World Water Day 2020 celebrated to draw attention towards profundity of water situation

World Water Day 2020 celebrated on March 22 every year to draw the attention towards the profundity of the water situation each year.

World Water Day 2020 celebrated to draw attention towards profundity of water situation2.2 billion People do not have access to this ‘common wealth’. the per capita availability of water has dipped below the minimum level of 1,000 cubic metres per year In Pakistan.. Already an extremely water-stressed nation, we are slated to become the most water-stressed country in the region by 2040.

At least 14.2% increase in water availability is required to meet the needs of Pakistan’s ballooning population by 2025 – so taking action now is imperative.

The first thing for all to understand and accept is that our water crisis is a management problem rather than a pre-ordained decree and thus there is a human solution. Pakistan has annual flows of 145 MAF of water. With proper management and planning, the actual requirement is 40 MAF; however, with our antiquated water management systems, research indicates that even 300 MAF of water would not suffice.

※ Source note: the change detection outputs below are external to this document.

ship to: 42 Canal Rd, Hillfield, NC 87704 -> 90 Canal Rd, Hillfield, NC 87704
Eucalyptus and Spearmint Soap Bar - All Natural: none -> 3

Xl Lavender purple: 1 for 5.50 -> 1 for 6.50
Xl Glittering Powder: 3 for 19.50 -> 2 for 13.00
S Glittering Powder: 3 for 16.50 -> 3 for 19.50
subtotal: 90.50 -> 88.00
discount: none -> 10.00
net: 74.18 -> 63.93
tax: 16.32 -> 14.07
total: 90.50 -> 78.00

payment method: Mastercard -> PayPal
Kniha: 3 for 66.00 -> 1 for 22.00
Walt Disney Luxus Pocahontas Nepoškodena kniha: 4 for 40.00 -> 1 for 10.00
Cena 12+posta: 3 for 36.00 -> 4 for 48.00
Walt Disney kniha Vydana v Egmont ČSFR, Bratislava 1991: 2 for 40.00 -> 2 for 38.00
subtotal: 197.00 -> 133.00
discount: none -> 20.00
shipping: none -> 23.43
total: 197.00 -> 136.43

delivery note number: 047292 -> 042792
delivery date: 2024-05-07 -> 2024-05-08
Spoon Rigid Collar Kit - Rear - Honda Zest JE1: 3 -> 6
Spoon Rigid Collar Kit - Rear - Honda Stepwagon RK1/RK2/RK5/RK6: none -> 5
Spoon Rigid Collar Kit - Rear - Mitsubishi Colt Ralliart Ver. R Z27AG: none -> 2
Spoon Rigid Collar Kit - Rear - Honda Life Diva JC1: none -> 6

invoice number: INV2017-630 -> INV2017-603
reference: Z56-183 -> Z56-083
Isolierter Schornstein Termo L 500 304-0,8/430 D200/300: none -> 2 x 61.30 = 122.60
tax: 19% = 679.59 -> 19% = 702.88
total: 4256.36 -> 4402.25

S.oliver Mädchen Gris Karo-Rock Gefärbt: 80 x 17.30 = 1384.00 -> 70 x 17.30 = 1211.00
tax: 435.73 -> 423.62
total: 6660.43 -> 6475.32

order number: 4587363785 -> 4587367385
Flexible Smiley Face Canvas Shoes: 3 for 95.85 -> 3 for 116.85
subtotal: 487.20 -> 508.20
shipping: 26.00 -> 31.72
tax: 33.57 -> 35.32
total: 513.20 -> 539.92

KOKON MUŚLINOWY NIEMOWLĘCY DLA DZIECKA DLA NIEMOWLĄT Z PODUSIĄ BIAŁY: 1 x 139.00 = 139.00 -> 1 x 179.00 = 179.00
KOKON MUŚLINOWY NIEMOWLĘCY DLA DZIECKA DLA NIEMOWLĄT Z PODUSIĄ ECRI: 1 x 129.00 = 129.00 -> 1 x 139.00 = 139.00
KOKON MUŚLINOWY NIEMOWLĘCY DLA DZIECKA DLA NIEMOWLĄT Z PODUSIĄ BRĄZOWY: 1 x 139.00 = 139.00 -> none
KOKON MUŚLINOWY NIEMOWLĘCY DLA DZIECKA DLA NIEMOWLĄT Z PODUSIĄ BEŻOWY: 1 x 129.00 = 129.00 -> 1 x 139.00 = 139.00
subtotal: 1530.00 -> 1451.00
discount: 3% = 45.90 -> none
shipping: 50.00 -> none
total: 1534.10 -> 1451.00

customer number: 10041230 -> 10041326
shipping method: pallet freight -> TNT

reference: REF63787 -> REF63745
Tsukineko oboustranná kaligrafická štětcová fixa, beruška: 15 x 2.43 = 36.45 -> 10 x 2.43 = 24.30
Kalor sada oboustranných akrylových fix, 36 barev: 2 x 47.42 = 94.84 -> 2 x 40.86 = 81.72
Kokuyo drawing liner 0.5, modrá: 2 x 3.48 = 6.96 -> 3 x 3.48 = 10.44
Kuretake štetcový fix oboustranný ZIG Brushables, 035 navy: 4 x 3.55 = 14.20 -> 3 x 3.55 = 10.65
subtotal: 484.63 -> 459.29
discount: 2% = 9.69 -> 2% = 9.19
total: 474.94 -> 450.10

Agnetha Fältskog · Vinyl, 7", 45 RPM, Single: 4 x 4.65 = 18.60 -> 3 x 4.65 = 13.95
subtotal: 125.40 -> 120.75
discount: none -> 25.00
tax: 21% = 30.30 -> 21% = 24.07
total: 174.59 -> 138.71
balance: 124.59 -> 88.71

According to the 2019 World Bank Group report, deficiencies in Pakistan’s water resources “… are expected to become starker with increasing water demands and climate change.” Our high water intensity rate (cubic meters of water used per unit of GDP) suggests there is no other economy that is more water intensive. We have the highest stakes, and the most to lose.

World Water Day 2020 focuses directly on the inextricably intertwined relationship of water and climate change. Despite Pakistan’s negligible contribution to greenhouse gases in global context (less than 1%), it is one of the top 10 countries adversely affected by climate change. A World Wildlife Fund report posits that due to Pakistan’s geographic location, average temperatures may rocket higher here than anywhere else – up to 4 degrees Celsius and 7.2 degrees Fahrenheit by the year 2100.

The years 2014-2017 already brought severe droughts, and higher temperatures lead to increased demand and rates of evaporation. At this rate, glacial melt may surge, resulting in floods, and then inevitably decrease, further compounding the likelihood and intensity of droughts.